SUPPLIED INFORMATION below:

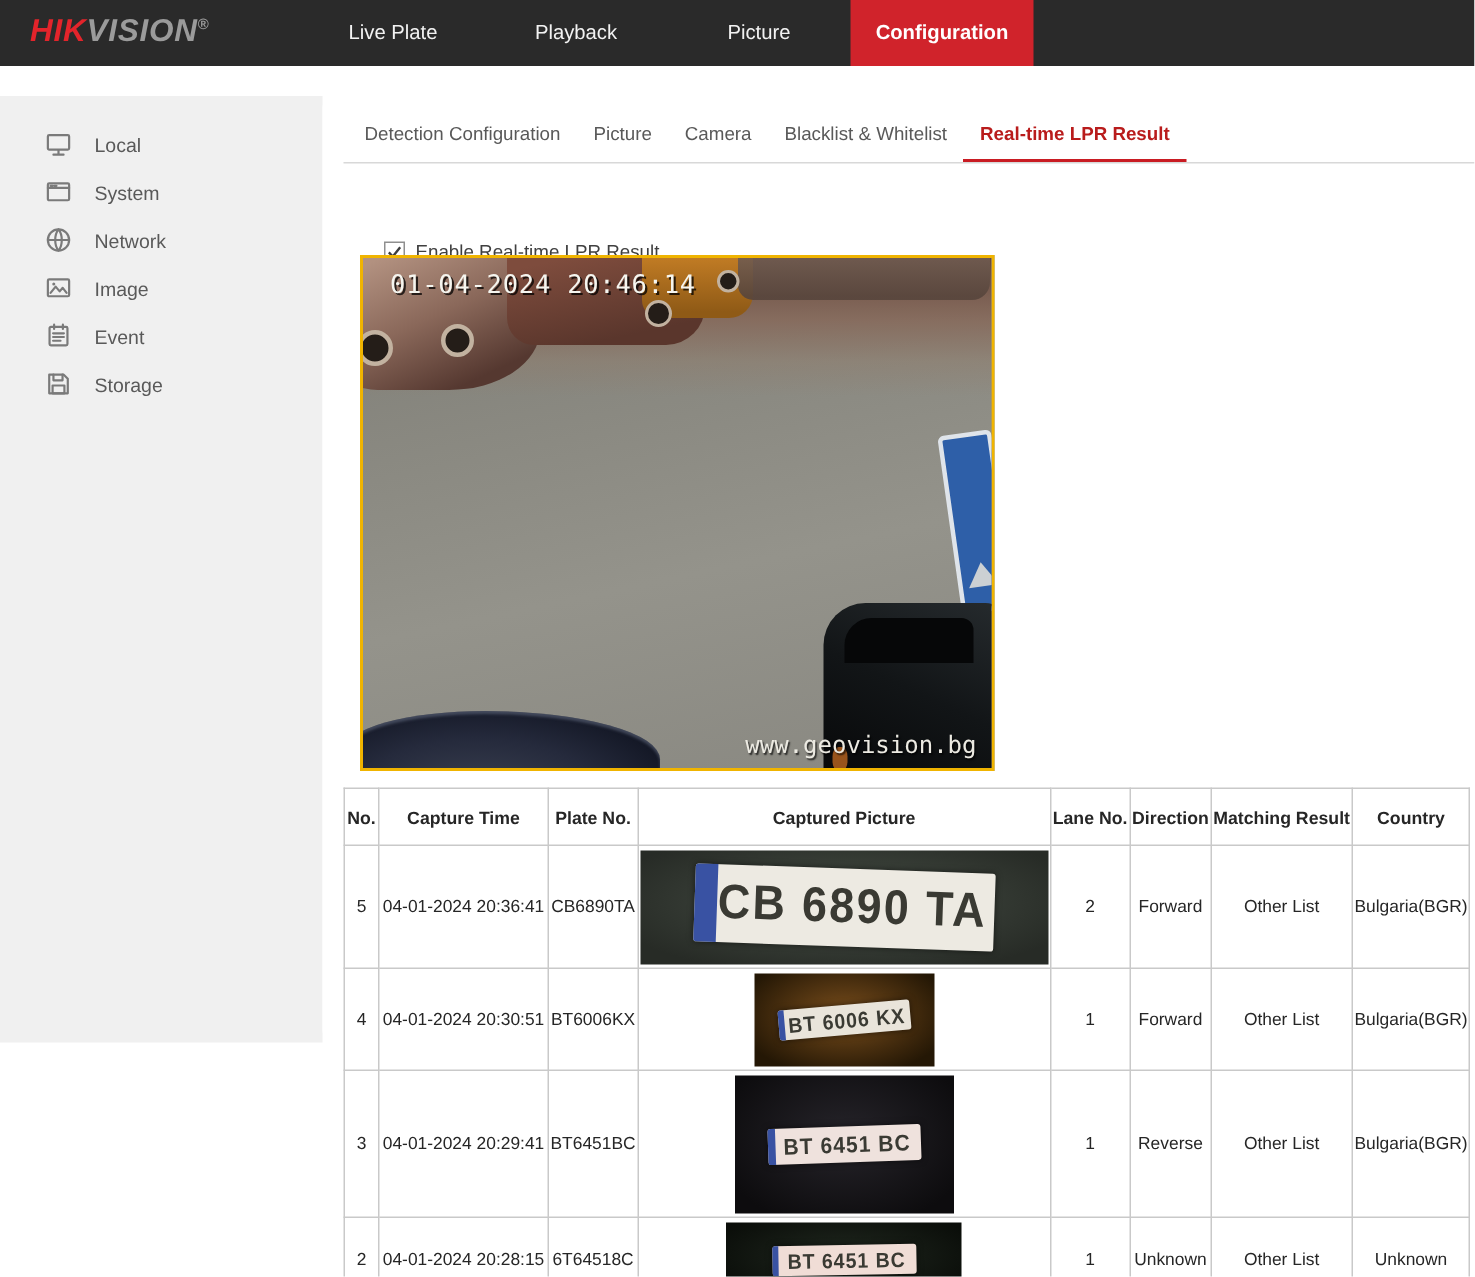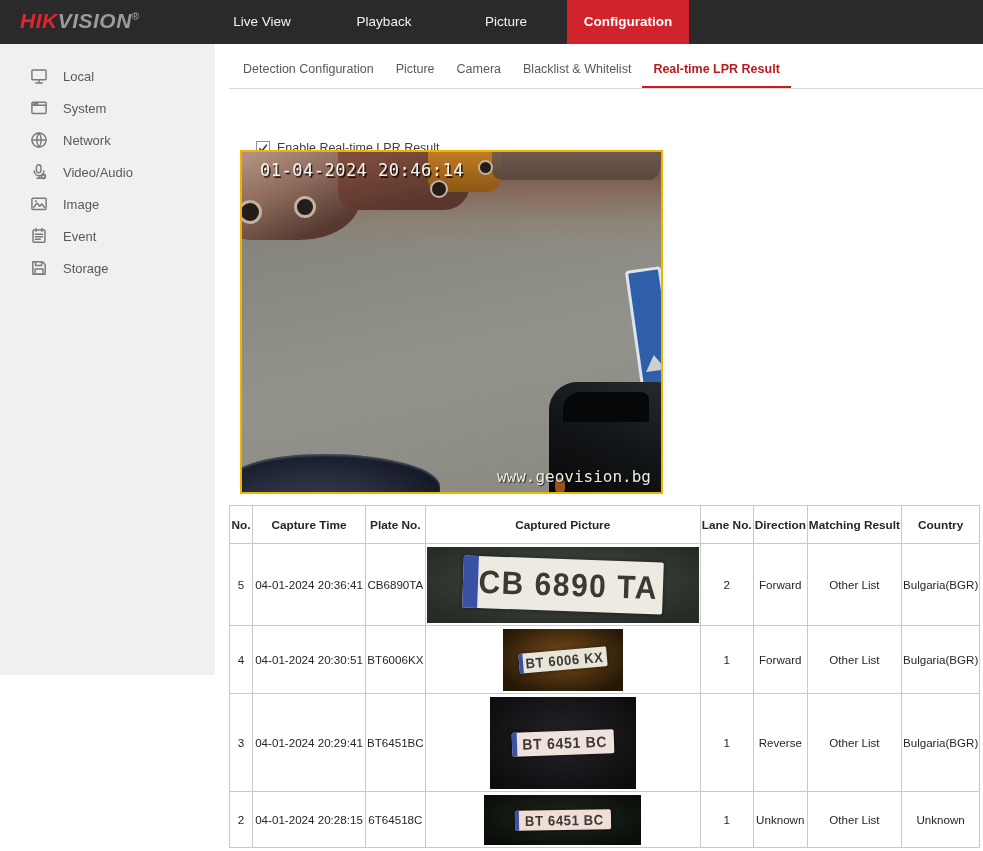--- a/index.html
+++ b/index.html
@@ -116,7 +116,7 @@
 <div class="navbar">
   <div class="logo"><span class="logo-hik">HIK</span><span class="logo-vision">VISION</span><span class="logo-reg">®</span></div>
   <nav id="nav-menu">
-      <div class="nav-item" style="left: 201px;">Live View</div>
+      <div class="nav-item" style="left: 201px;">Live Plate</div>
       <div class="nav-item" style="left: 323px;">Playback</div>
       <div class="nav-item" style="left: 445px;">Picture</div>
       <div class="nav-item active" style="left: 567px;">Configuration</div>

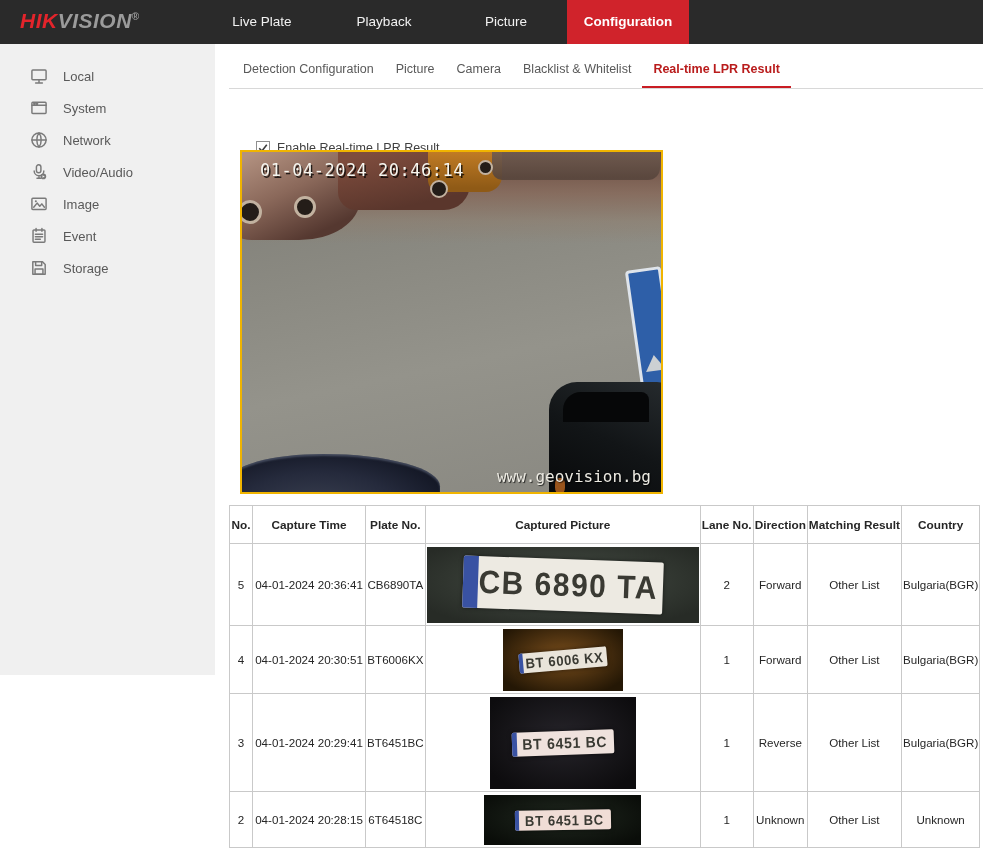--- a/index.html
+++ b/index.html
@@ -18,7 +18,7 @@
   .nav-item.active { background: #d0232b; font-weight: bold; color:#fff; }
 
   
-  .main { display: flex; height: 631px; }
+  .main { display: flex; height: 631px; margin-top: 20px; }
   .sidebar { width: 215px; background: #f0f0f0; padding-top: 16px; flex: none; }
   .side-item { height: 32px; display: flex; align-items: center; gap: 15px;
     border-left: 4px solid transparent; padding-left: 26px; color: #595959;

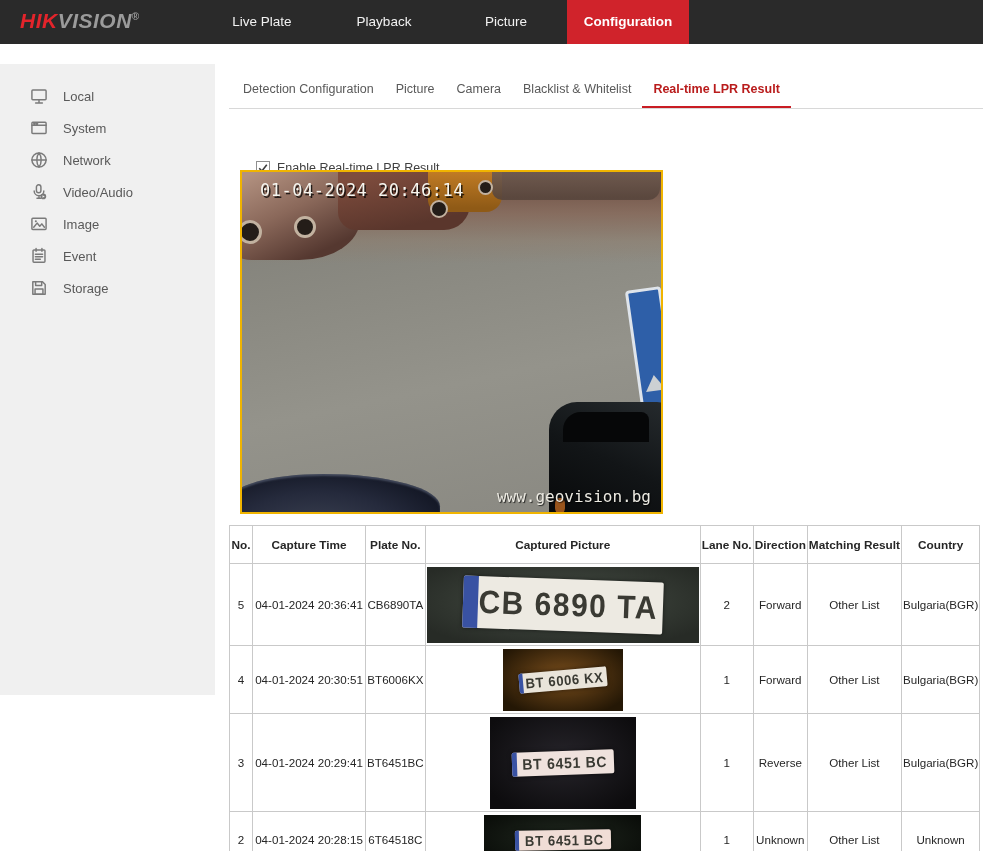--- a/index.html
+++ b/index.html
@@ -155,17 +155,6 @@
       <div class="side-item">
         <span class="icon">
           <svg viewBox="0 0 16 16" fill="none" stroke="currentColor" stroke-width="1.3" stroke-linecap="round" stroke-linejoin="round">
-            <rect x="5.7" y="1.6" width="4" height="7" rx="2"></rect>
-            <path d="M3.7 7a4.3 4.3 0 0 0 8.6 0M8 11.3v2M6.2 13.5h3.6"></path>
-            <circle cx="11.9" cy="11.9" r="2.5" fill="currentColor" stroke="none"></circle>
-            <path d="M11.1 10.8l2 1.1-2 1.1z" fill="#f0f0f0" stroke="none"></path>
-          </svg>
-        </span>
-        <span class="lbl">Video/Audio</span>
-      </div>
-      <div class="side-item">
-        <span class="icon">
-          <svg viewBox="0 0 16 16" fill="none" stroke="currentColor" stroke-width="1.3" stroke-linecap="round" stroke-linejoin="round">
             <rect x="1.7" y="2.9" width="12.6" height="10" rx="0.8"></rect>
             <path d="M3.3 10.9l3-3.7 2.4 2.8 1.8-2.1 2.3 3"></path>
             <circle cx="5.2" cy="5.6" r="0.9" fill="currentColor" stroke="none"></circle>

End of SUPPLIED INFORMATION.

DIRECTIONS FOR THIS TASK:
In the records, locate each line holding the string "height" and copy it.

REPLY:
-  .main { display: flex; height: 631px; }
+  .main { display: flex; height: 631px; margin-top: 20px; }
   .side-item { height: 32px; display: flex; align-items: center; gap: 15px;
-            <rect x="5.7" y="1.6" width="4" height="7" rx="2"></rect>
             <rect x="1.7" y="2.9" width="12.6" height="10" rx="0.8"></rect>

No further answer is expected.